O G2 (crioterapia + alongamento) também apresentou diferença significante em relação ao G1. É fato que a diminuição de dor e condução nervosa é ocasionada pelo resfriamento16,29-32, o que traz consequências diretas para as manobras de alongamento. A limitação álgica durante as manobras de alongamento precede a limitação tecidual, desta forma, a sensação subjetiva de desconforto na musculatura que está sendo alongada pode reduzir a eficiência da manobra, minimizando possíveis alterações viscoelásticas nos tecidos como a diminuição de flexibilidade das proteínas musculares quando resfriado33. Uma vez que o sujeito aumenta a sua tolerância às manobras com o resfriamento, maior alongamento seria permitido. Em relação a diminuição da condução nervosa, estudos anteriores que utilizaram o relaxamento muscular obtido com a aplicação da crioterapia, sugerem que a diminuição na tensão muscular ocorre devido a redução na frequência de disparo dos fusos musculares34,35.
Na clínica de fisioterapia, o uso da crioterapia para ganho de AM, ainda é questionada, pois esta técnica desencadeia respostas fisiológicas adversas sobre as propriedades viscoelásticas dos tecidos. Knight22, afirma que a presença de hipotermia aumenta a rigidez do tecido conjuntivo, diminuindo sua extensibilidade, o que sugere que a associação entre resfriamento e alongamento seja prejudicial quando o objetivo é promover aumento da extensibilidade deste tecido.

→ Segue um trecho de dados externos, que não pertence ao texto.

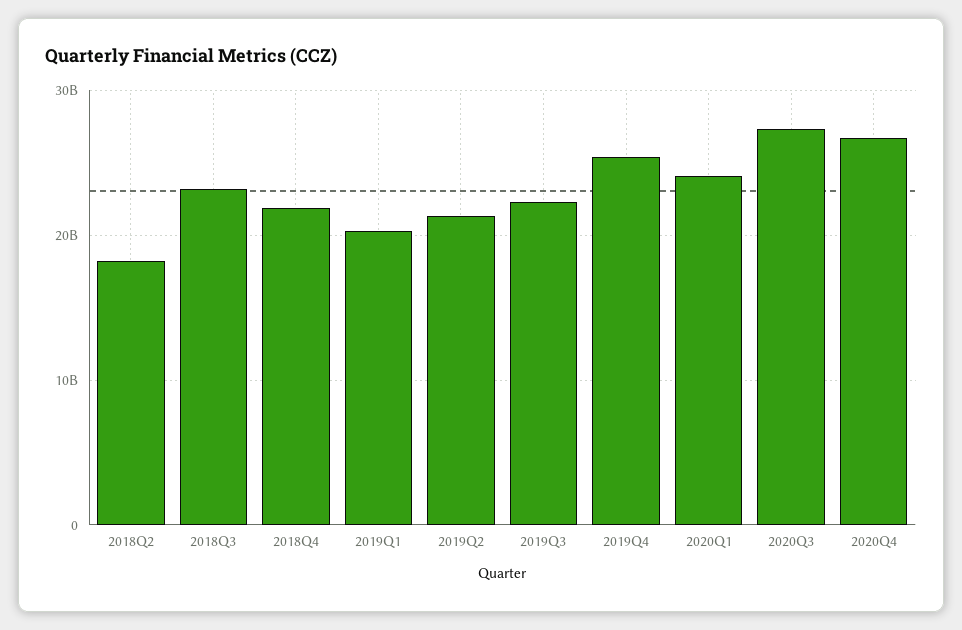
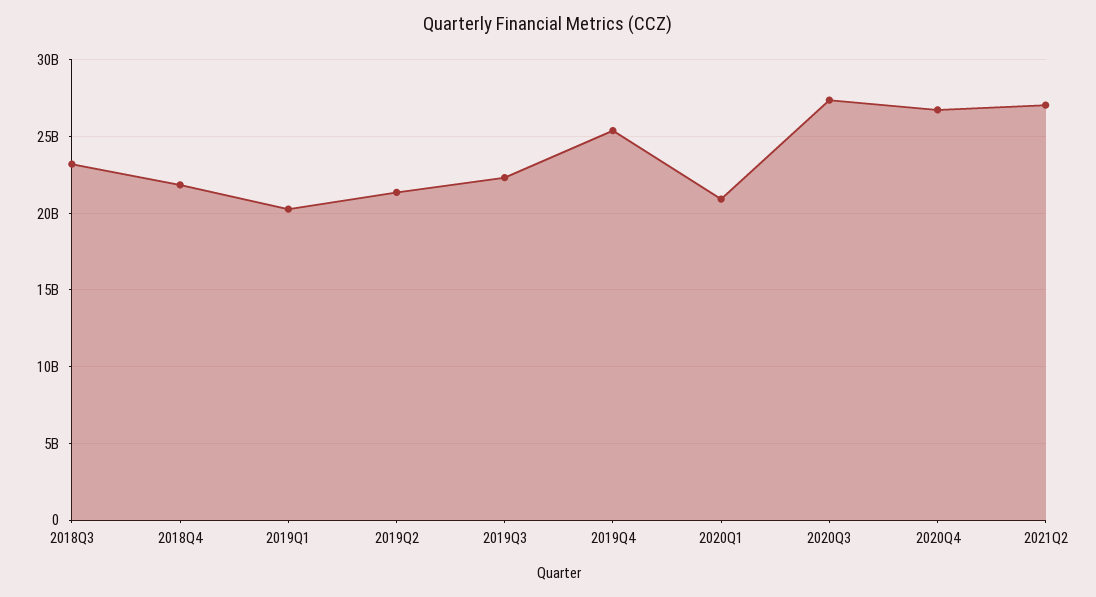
2018Q2: 18000000000 -> none
2020Q1: 24000000000 -> 21000000000
2021Q2: none -> 27000000000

Fisiologicamente, para pacientes em fase aguda e/ou apresentando quadro álgico significante é recomendada a utilização de termoterapia fria ou crioterapia, devido seus efeitos analgésicos e de redução de respostas inflamatórias, além de diminuir o desconforto durante as sessões de alongamento36, comum nos pacientes com maior restrição de movimento (início do tratamento). Já em quadros crônicos e/ou quando o indivíduo apresenta-se em tratamento ativo, a termoterapia por meio de calor é a melhor indicada, por seus efeitos de potencialização da atividade metabólica e promoção de relaxamento muscular37. Desta forma, sugere-se o uso de crioterapia associada ao alongamento passivo quando pacientes apresentam indicação de ganho de AM e se encontram na fase aguda do processo inflamatório. O uso do OC associado ao alongamento passivo seria indicado para pacientes com indicação de ganho de AM e se encontram na fase crônica do processo inflamatório.
Pode-se observar, quando comparado intragrupos, que todos os grupos apresentaram acréscimo na AM, porém este aumento foi estatisticamente significante a partir da terceira semana. Isso pode ser atribuído ao fato da musculatura ter um tempo fisiológico de adaptação ao estresse causado pelo alongamento. Segundo Herbert38, Hall e Brod39 os efeitos do alongamento podem ser divididos em agudos e crônicos. Os agudos ou imediatos são resultado da flexibilidade do componente elástico da unidade musculotendínea. Desta forma, o OC associado ao alongamento passivo pode auxiliar nos efeitos imediatos, pois modifica a elasticidade das proteínas musculares40. Já os efeitos crônicos resultam em remodelamento adaptativo da estrutura muscular38,39.